--- WHAT TO WORK ON ---
Print the listing below verbatim, passing over each picture.

--- DATASET CONTENT ---
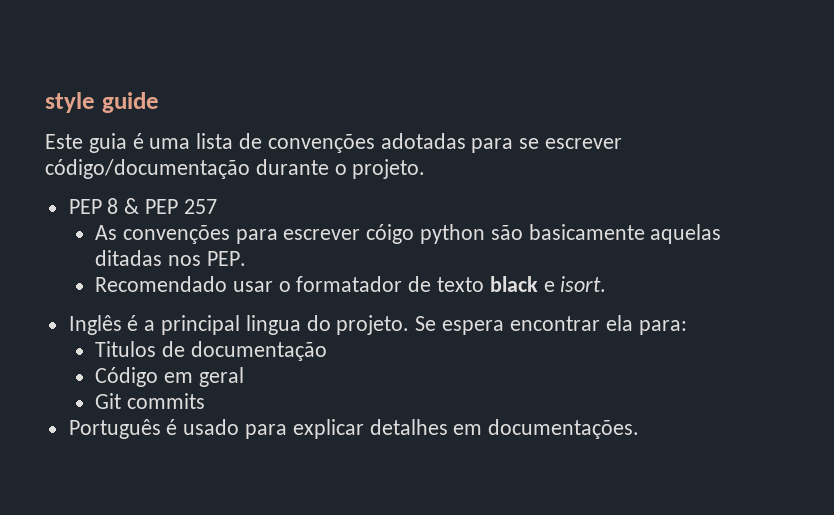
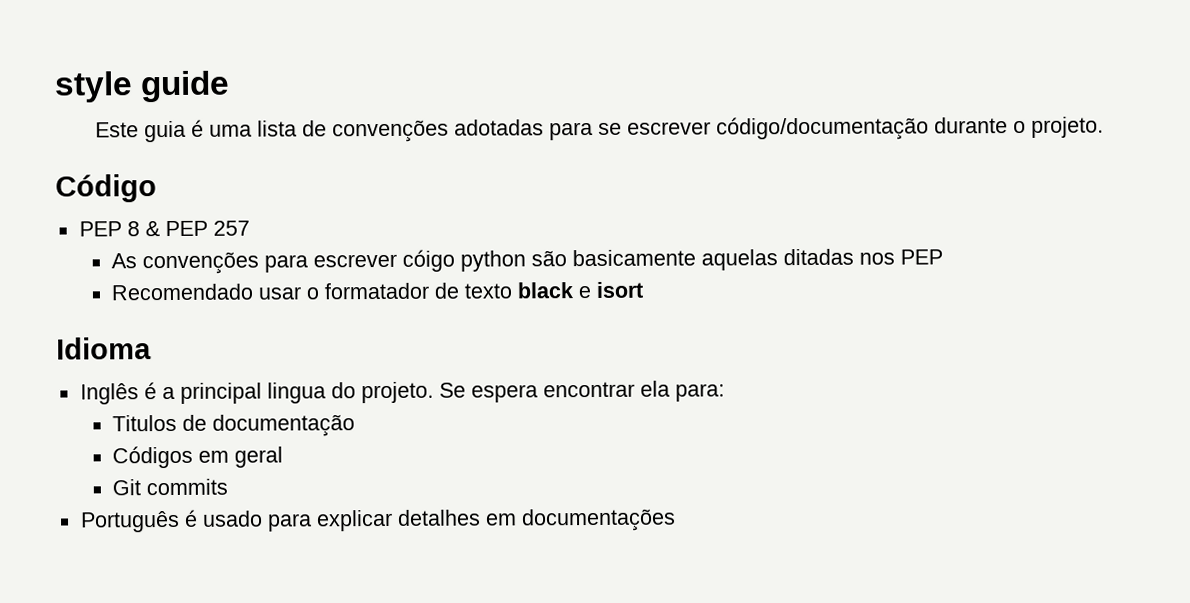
(426, 169) none -> [55,174,157,203] // Código
[206,251,246,266] PEP. -> [900,249,944,265] PEP
[560,276,607,292] isort. -> [596,281,644,298] [56,337,152,360] isort // Idioma
[95,367,159,387] Código -> [112,445,194,469] Códigos
[488,419,640,439] documentações. -> [520,508,676,532] documentações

--- ANSWER TO THIS PROBLEM ---
(426, 169) none -> [55,174,157,203] // Código
[206,251,246,266] PEP. -> [900,249,944,265] PEP
[560,276,607,292] isort. -> [596,281,644,298] [56,337,152,360] isort // Idioma
[95,367,159,387] Código -> [112,445,194,469] Códigos
[488,419,640,439] documentações. -> [520,508,676,532] documentações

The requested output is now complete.